Contexto da Cheia e Monitoramento Atual
O fenômeno integra o ciclo hidrológico natural da região, que geralmente se inicia entre outubro e novembro e se intensifica até o mês de junho. Contudo, o cenário torna-se mais preocupante quando a cheia ocorre de forma antecipada ou com maior intensidade, como já observado em áreas do sul do estado, especialmente na bacia do Rio Purus.
A situação é mantida sob monitoramento contínuo. Atualmente, sete municípios do Amazonas encontram-se em estado de alerta, enquanto quinze estão em atenção. Outros 28 municípios, incluindo a capital Manaus, permanecem em condição de normalidade.
Situação e Projeções para Manaus
Em Manaus, o nível do Rio Negro atingiu a marca de 25 metros e 50 centímetros. Embora este patamar esteja abaixo do registrado no mesmo período do ano anterior, a tendência é de elevação contínua. De acordo com projeções do Serviço Geológico do Brasil, o rio pode alcançar cerca de 28 metros até junho.

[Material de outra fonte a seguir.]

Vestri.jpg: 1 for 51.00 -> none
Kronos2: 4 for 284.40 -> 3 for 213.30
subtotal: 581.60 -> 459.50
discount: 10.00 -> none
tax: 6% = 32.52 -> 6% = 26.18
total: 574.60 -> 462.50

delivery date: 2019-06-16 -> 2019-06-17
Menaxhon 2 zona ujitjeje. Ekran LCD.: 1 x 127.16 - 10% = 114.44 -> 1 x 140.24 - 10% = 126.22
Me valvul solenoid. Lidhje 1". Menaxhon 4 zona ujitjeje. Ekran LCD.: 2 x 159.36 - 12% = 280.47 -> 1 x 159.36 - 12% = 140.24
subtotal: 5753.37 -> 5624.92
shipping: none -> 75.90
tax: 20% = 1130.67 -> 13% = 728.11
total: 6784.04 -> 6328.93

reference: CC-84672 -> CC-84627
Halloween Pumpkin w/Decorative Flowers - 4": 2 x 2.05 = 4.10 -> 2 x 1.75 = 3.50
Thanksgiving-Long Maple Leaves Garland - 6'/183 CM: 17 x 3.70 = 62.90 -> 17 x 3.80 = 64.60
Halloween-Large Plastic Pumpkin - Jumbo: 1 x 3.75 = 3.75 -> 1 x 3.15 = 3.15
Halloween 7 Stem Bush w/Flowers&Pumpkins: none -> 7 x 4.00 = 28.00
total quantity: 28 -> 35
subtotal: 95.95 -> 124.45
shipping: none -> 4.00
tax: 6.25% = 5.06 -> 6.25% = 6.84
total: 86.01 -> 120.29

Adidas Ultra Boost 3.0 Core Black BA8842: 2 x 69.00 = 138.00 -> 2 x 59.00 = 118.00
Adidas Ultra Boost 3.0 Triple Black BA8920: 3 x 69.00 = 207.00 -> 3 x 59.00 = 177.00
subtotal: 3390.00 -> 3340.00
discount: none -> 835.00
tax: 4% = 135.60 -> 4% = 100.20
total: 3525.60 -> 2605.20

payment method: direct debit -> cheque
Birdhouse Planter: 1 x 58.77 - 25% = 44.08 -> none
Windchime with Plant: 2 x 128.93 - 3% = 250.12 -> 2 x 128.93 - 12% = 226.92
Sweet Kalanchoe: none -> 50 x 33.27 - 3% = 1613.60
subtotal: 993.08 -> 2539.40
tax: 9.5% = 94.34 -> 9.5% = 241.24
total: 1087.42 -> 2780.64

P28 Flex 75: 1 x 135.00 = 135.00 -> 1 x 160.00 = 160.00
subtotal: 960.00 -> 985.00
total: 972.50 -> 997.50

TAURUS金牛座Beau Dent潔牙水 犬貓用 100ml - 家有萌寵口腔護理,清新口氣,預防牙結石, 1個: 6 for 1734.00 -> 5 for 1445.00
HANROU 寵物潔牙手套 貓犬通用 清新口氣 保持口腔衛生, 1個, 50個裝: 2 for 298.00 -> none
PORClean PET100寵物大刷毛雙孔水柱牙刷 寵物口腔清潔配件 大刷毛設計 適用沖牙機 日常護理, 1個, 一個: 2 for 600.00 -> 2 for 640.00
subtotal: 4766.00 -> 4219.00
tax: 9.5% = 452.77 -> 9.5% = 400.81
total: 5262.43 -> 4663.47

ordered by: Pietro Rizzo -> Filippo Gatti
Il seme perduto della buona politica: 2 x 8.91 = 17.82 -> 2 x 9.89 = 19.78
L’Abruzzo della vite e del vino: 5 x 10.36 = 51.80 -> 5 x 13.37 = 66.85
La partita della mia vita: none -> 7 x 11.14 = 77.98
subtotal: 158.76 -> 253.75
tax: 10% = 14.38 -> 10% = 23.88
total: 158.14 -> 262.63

Medidas de Apoio e Saque do FGTS
Em resposta ao cenário, medidas de apoio já começam a ser disponibilizadas. Moradores de municípios como Eirunepé, Itamarati e Boca do Acre, que tiveram o estado de calamidade reconhecido, já podem solicitar o saque do Fundo de Garantia por Tempo de Serviço (FGTS). O valor disponível para saque pode chegar a pouco mais de R$ 6 mil.